- Opening Delimiter -
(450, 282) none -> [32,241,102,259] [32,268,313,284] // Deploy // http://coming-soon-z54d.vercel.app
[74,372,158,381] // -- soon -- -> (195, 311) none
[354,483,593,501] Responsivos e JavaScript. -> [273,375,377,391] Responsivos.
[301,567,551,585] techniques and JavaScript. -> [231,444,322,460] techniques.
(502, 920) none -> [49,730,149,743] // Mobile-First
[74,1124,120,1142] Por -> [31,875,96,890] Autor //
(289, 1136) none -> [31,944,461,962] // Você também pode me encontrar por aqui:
- Closing Delimiter -
- Opening Delimiter -
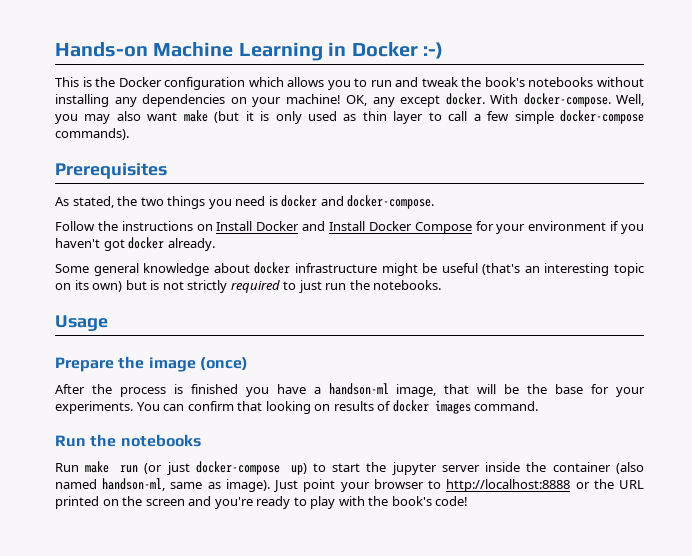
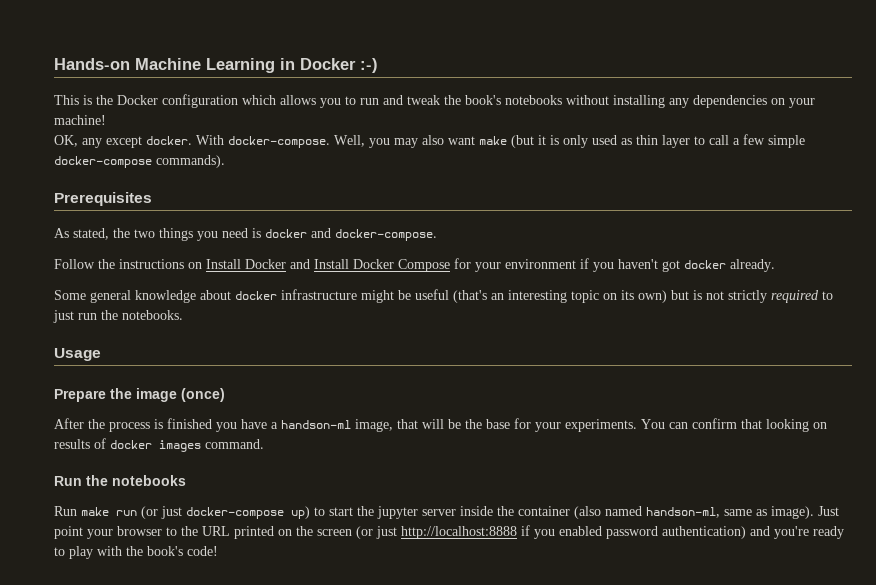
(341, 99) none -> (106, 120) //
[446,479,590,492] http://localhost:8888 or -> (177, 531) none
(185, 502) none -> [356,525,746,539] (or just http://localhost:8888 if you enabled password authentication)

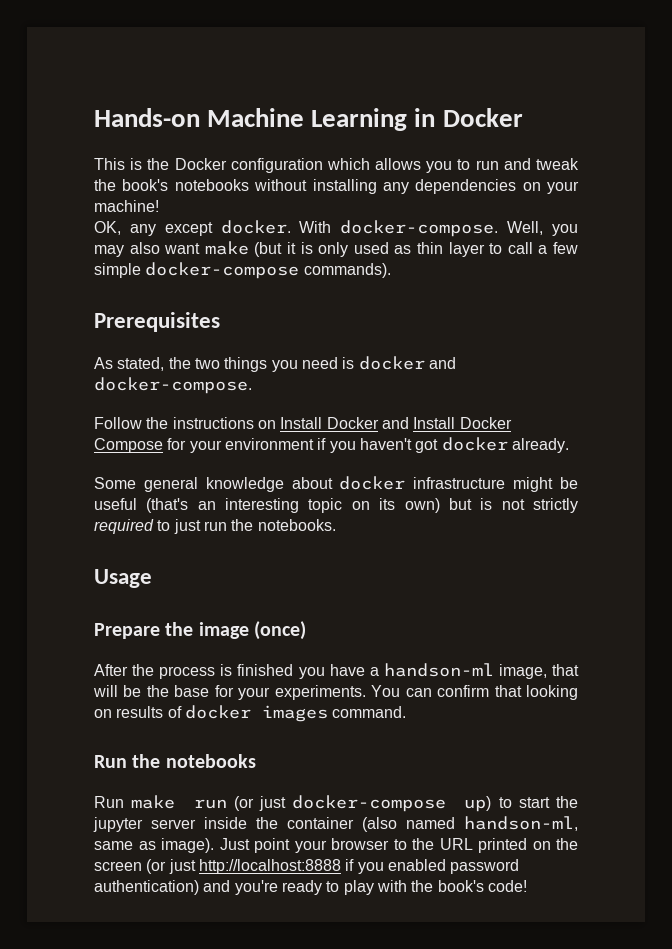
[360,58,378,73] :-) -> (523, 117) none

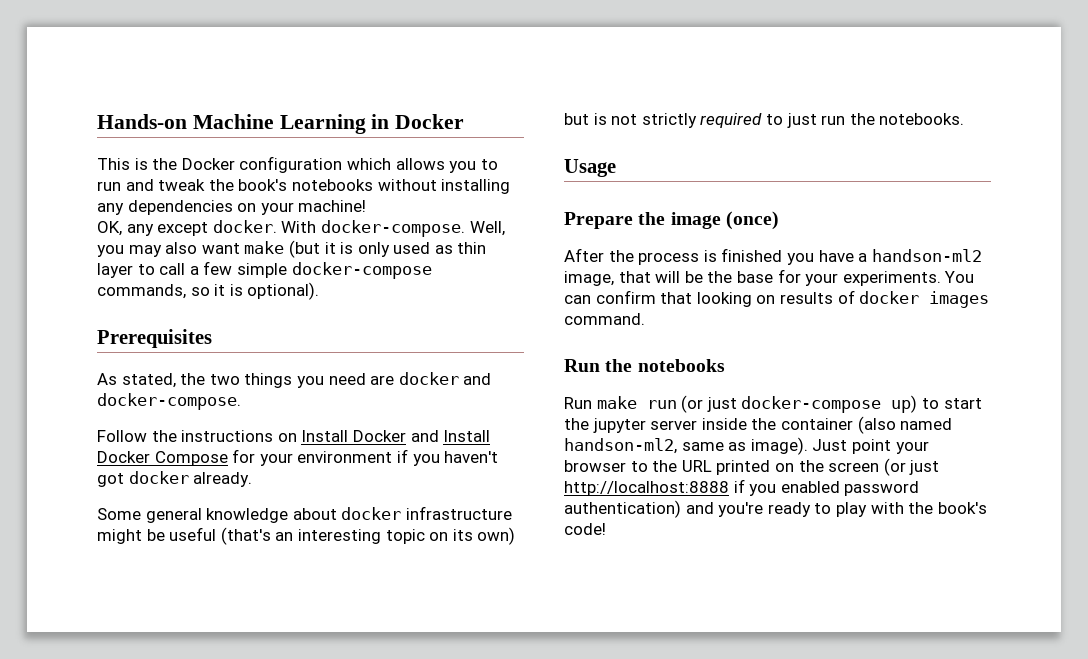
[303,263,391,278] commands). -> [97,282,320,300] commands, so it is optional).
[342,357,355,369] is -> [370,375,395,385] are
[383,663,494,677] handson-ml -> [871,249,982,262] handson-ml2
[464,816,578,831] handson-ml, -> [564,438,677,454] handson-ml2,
- Closing Delimiter -
- Opening Delimiter -
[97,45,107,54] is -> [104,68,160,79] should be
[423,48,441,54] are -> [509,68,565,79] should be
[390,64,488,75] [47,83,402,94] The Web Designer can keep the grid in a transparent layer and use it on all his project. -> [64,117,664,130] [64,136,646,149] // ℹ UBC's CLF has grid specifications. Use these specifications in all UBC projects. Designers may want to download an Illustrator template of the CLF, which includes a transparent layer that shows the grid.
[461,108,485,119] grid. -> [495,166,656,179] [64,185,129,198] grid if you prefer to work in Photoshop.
- Closing Delimiter -
* TASK DETAILS
Only one part of the material above is to be transcribed, namely the lines starting with the line that has "[342,357,355,369] is -> [370,375,395,385] are" and going on through the line that has "[464,816,578,831] handson-ml, ->", exactly as they stand.

* TASK RESULT
[342,357,355,369] is -> [370,375,395,385] are
[383,663,494,677] handson-ml -> [871,249,982,262] handson-ml2
[464,816,578,831] handson-ml, -> [564,438,677,454] handson-ml2,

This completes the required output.